The Carter report has illustrated how difficult it will be to extract further savings from the hospital sector, think tanks have warned.

They also emphasised the need for national bodies to set out exactly how the NHS can secure the rest of the £22bn efficiencies it needs by 2020-21.

Nigel Edwards

Nigel Edwards

Nigel Edwards warned against ‘another round of the knee jerk centralisation’

The long awaited report, published today, makes 15 detailed recommendations for the NHS, which the Labour peer says will deliver £5bn of savings from the acute sector by 2020. To date, hospitals have reportedly acknowledged they can deliver £3bn of those.

Leading health think tanks warned that the recommendations were based partly on unreliable data, needed dedicated funding, risked a slide into “knee jerk centralisation”, and highlighted how difficult it would be for the NHS to deliver on its overall efficiency challenge.

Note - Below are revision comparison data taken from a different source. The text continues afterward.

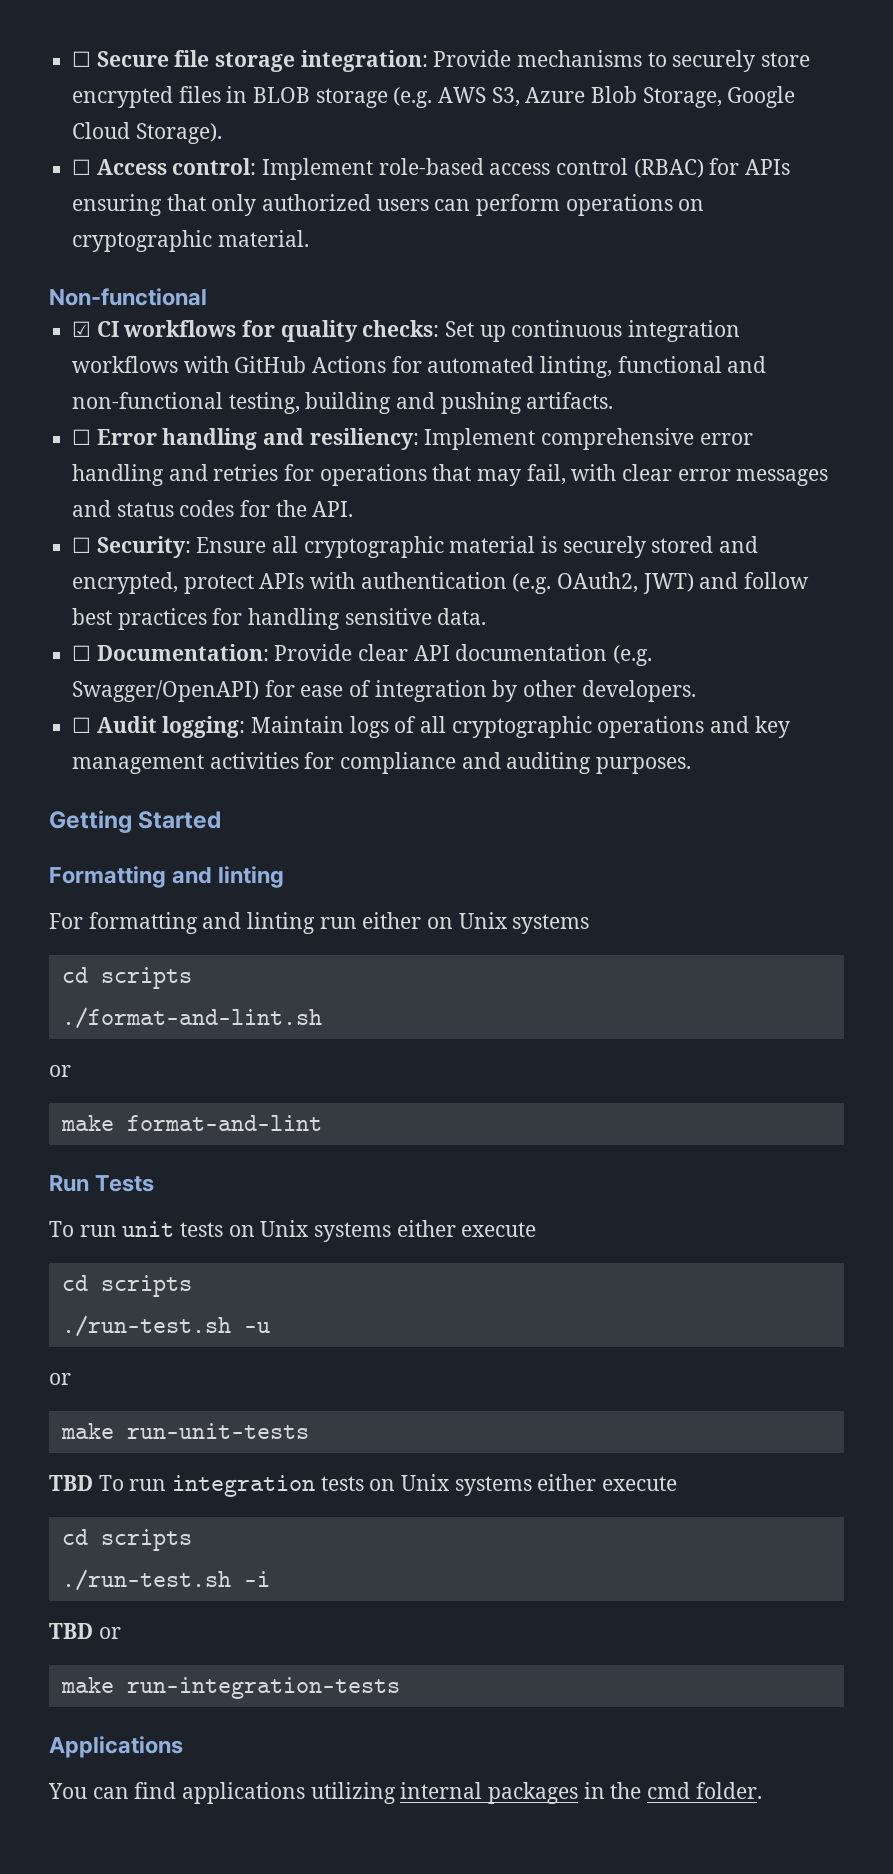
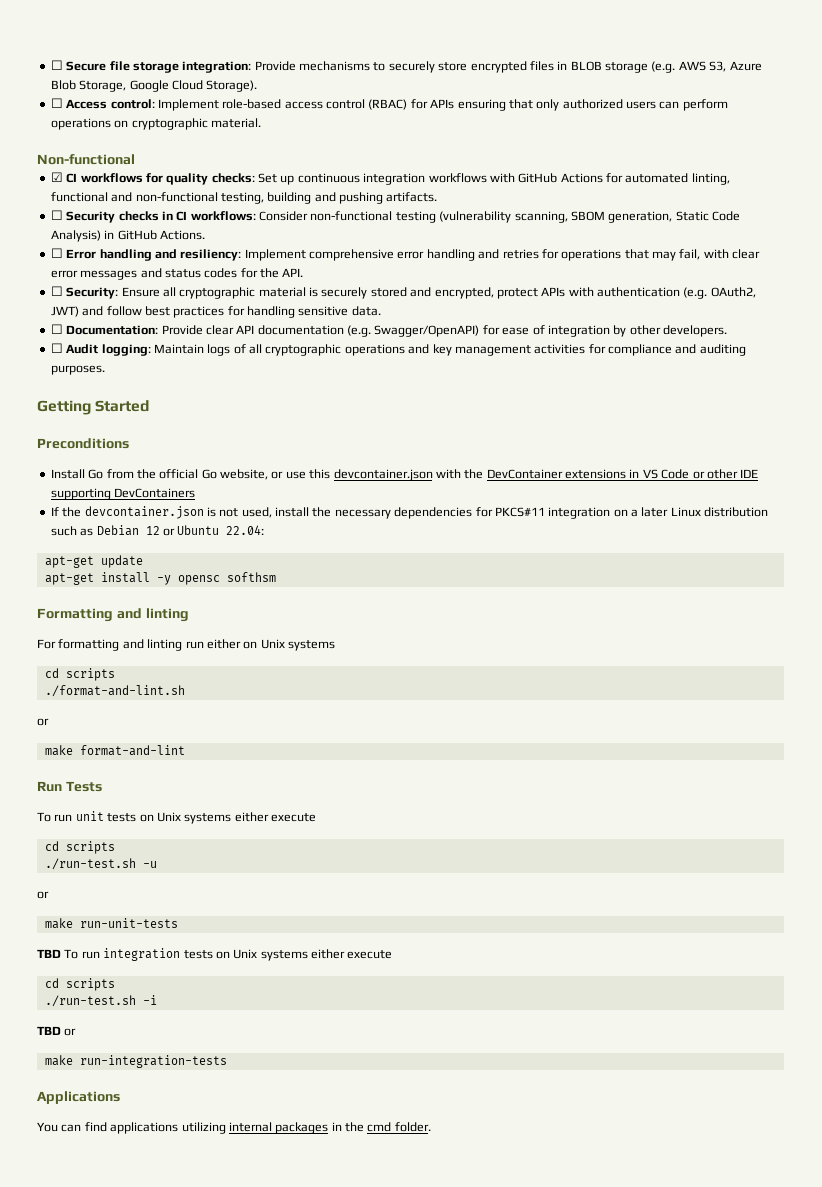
+ ☐ Security checks in CI workflows: Consider non-functional testing (vulnerability scanning, SBOM generation, Static Code Analysis) in GitHub Actions.
+ Preconditions
+ Install Go from the official Go website, or use this devcontainer.json with the DevContainer extensions in VS Code or other IDE supporting DevContainers
+ If the devcontainer.json is not used, install the necessary dependencies for PKCS#11 integration on a later Linux distribution such as Debian 12 or Ubuntu 22.04:
+ apt-get update
+ apt-get install -y opensc softhsm

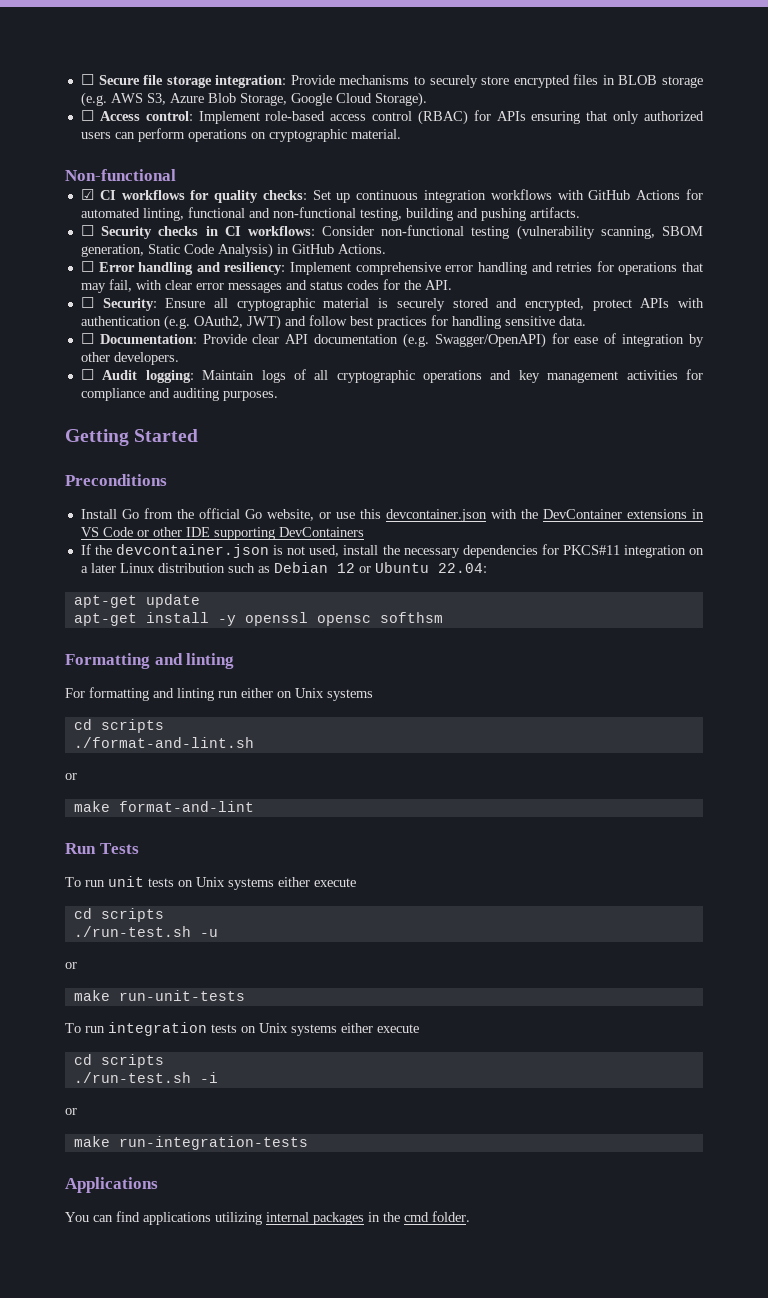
- apt-get install -y opensc softhsm
+ apt-get install -y openssl opensc softhsm
- TBD To run integration tests on Unix systems either execute
+ To run integration tests on Unix systems either execute
  ./run-test.sh -i
- TBD or
+ or

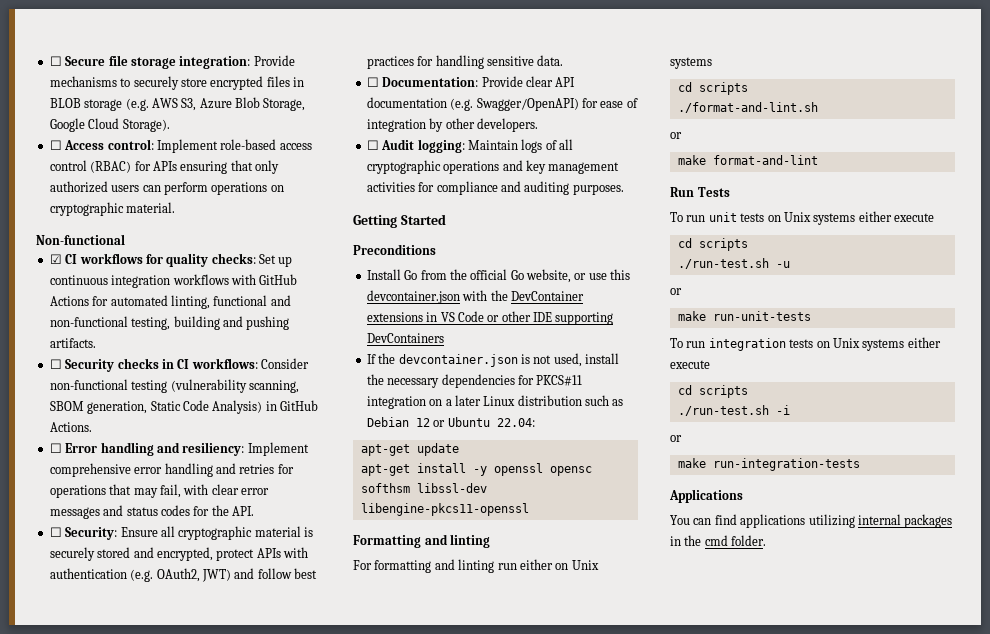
- apt-get install -y openssl opensc softhsm
+ apt-get install -y openssl opensc softhsm libssl-dev libengine-pkcs11-openssl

Health Foundation chief executive Jennifer Dixon said: “They won’t be enough to deliver on the £22bn efficiency savings needed by 2020-21. What is now needed is a coherent national plan to deliver on these initiatives.

“For Lord Carter’s review to be turned into reality, we need both a supportive working environment to motivate staff and a dedicated resource.”

Meanwhile, Nuffield Trust chief executive Nigel Edwards said plans to impose new efficiency benchmarks “top-down” risked “turning into another round of the knee jerk centralisation that has served the NHS badly in recent years”.

He added that “some of these goals and standards have had to be based on unreliable data [and] may not be flexible enough to provide safe, appropriate targets for all hospitals”.

He said: “The fundamental concern about the headline figures is not that there is £5bn of ‘waste’ by NHS hospitals, but that we need to find so much more. The savings needed from this sector by the Department of Health will be nearer £10bn. We need a credible picture of where the rest of this is supposed to come from.”

King’s Fund policy director Richard Murray told HSJ it was a “compliment to the Carter review how much work has gone into this, and that is why it’s taken so long” to produce.

But he added: “When you compare that to the pressure on finances that is occurring right now, and the fact that a lot of these savings come in full towards 2020 – this may be the answer to how you improve efficiency in the NHS, but it’s not the answer to how you balance budgets over the next two to three years.”